Tag Archives: Lucille Ball

Man Ray by Cecile Ceuillette Berberat

Man Ray Cecile Ceuillette BerberatFeatured in Issue 1 of Madcap Review


Man Ray for breakfast. Man Ray for lunch. Man Ray to bring the
mimosa and a single flower to your sickbed, on Valentine’s Day,
like your mother used to do in winter when the steps of the
mason temple were filled with snow and your dog was young and
joyful and you could not make it once around the block without
resting.
As Lucille Ball as it is Frieda Kahlo, lips blood red
and impaled in the worst of places.

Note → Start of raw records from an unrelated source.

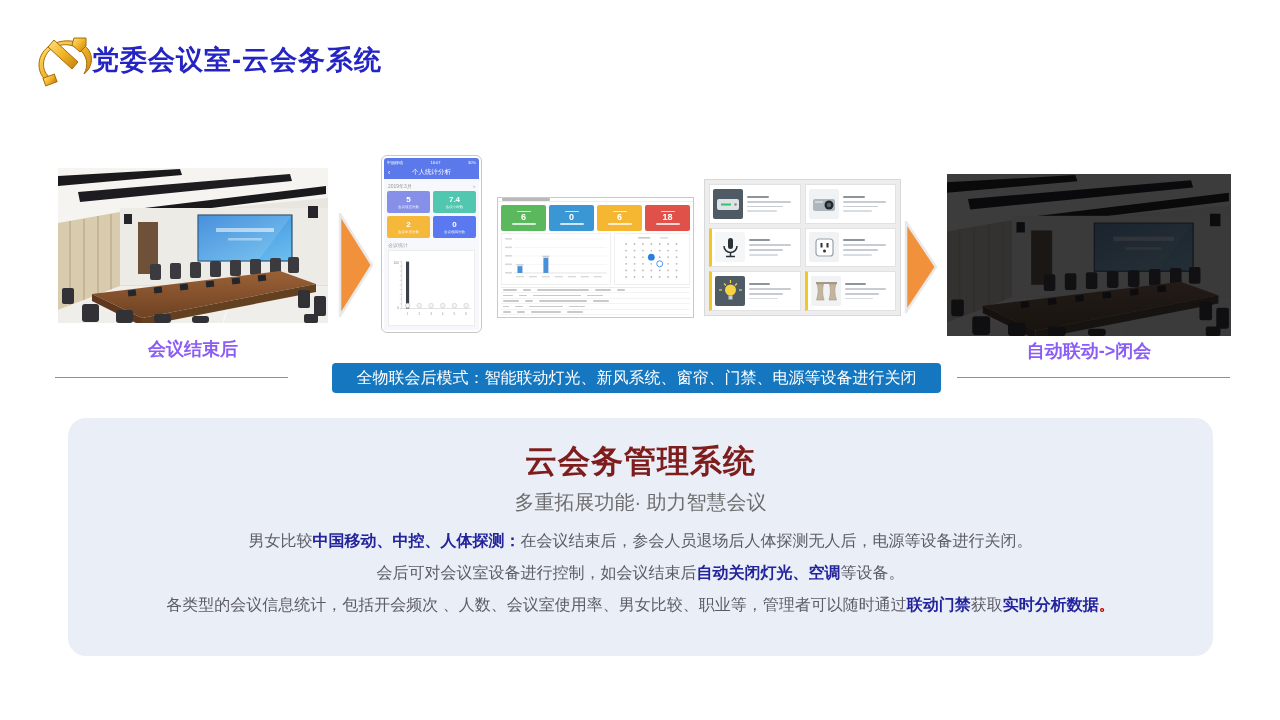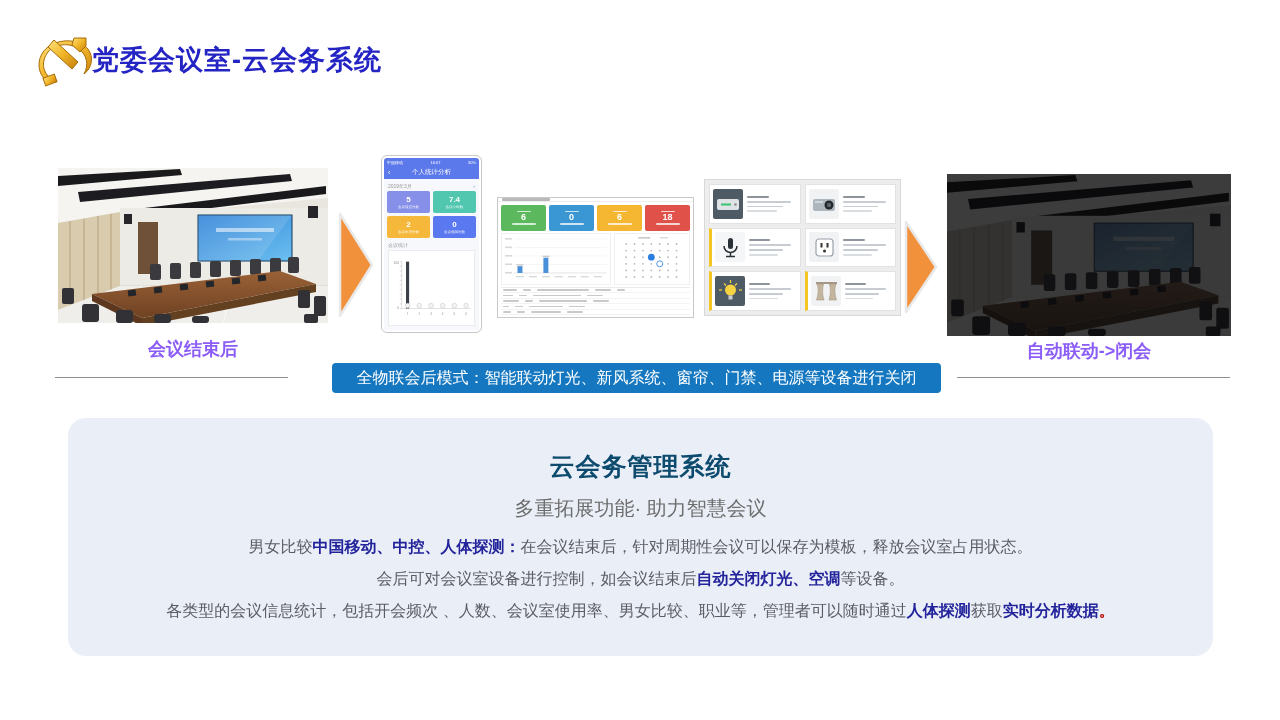"云会务管理系统" .info-title { color: #0c4a6e -> #7f1d1d; font-size: 25px -> 32px; margin: 12px -> 2px }
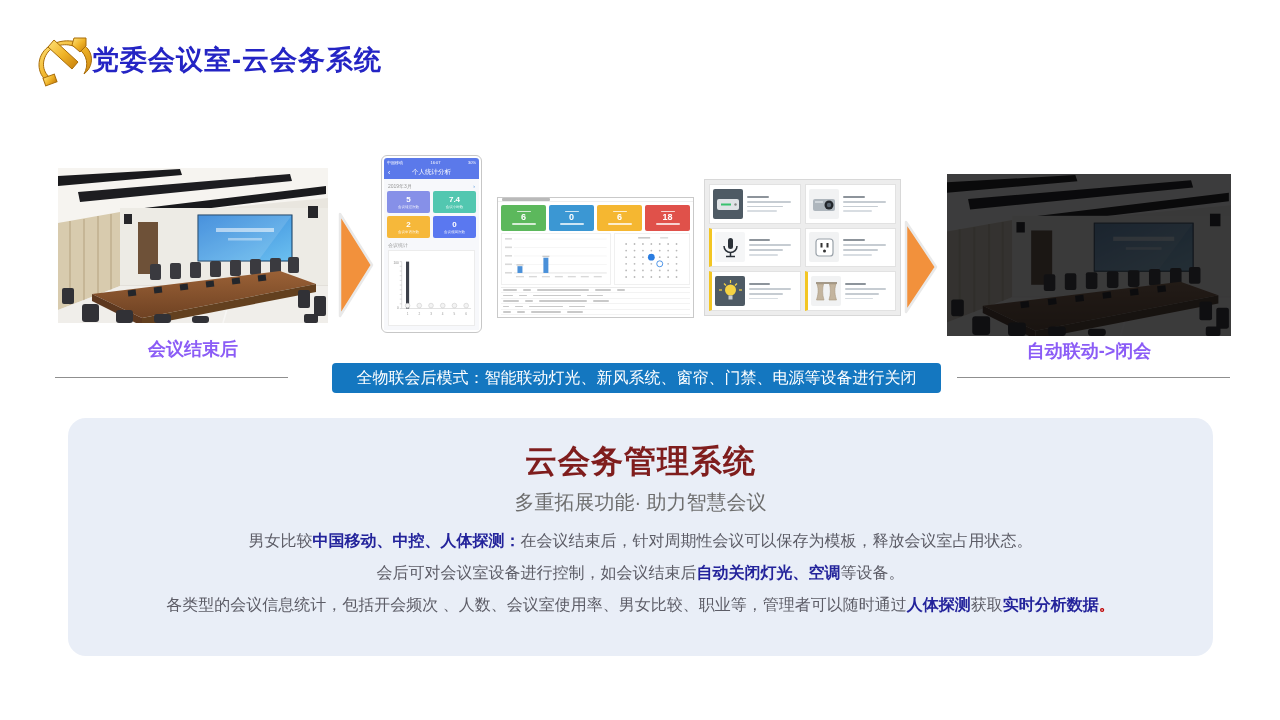"在会议结束后，针对周期性会议可以保存为模板，释放会议室占用状态。" span { text: 针对周期性会议可以保存为模板，释放会议室占用状态 -> 参会人员退场后人体探测无人后，电源等设备进行关闭 }
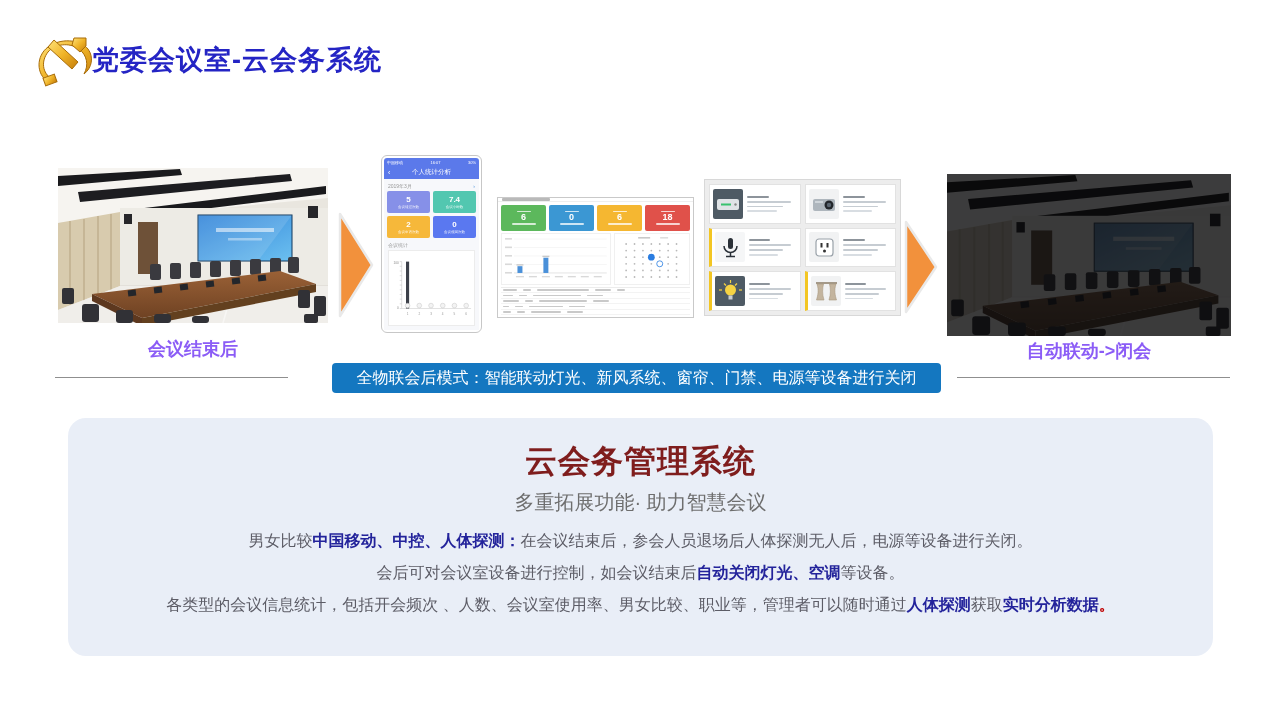"人体探测" span.seg-b { text: 人体探测 -> 联动门禁 }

Mexican too, like the sixty-
year-old cross-dressers you sat with on Fridays, when the
express 333 was full to Venice Beach and their red hair was
thinning in front and in back. Like the colors on your road trip
to Texas where New Mexico’s skies were a baby blue also, and the
winds at the rest stops were whipping and twirled you, in your
yellow/white jersey, eating pancakes alone. It’s the postcard
your lover made, with her girlfriend before you, in Scotland, as
babies. Her cheeks in black & white. The red rose in the
foreground was a magician’s prop, or was it? Go search and see,
in your bags of evidence and memories that you hate to look at,
just waiting for fire, or instead for the Polaroid of her,
rosebud nipples in your sister’s apartment, summer in Brooklyn
and all that must mean. Or use a fucking telephone where she
lives now, in Oregon, with that other nude model, the one in oil
pastel who posed as a bowler and a baseball player and was
impaled also, much later, same location.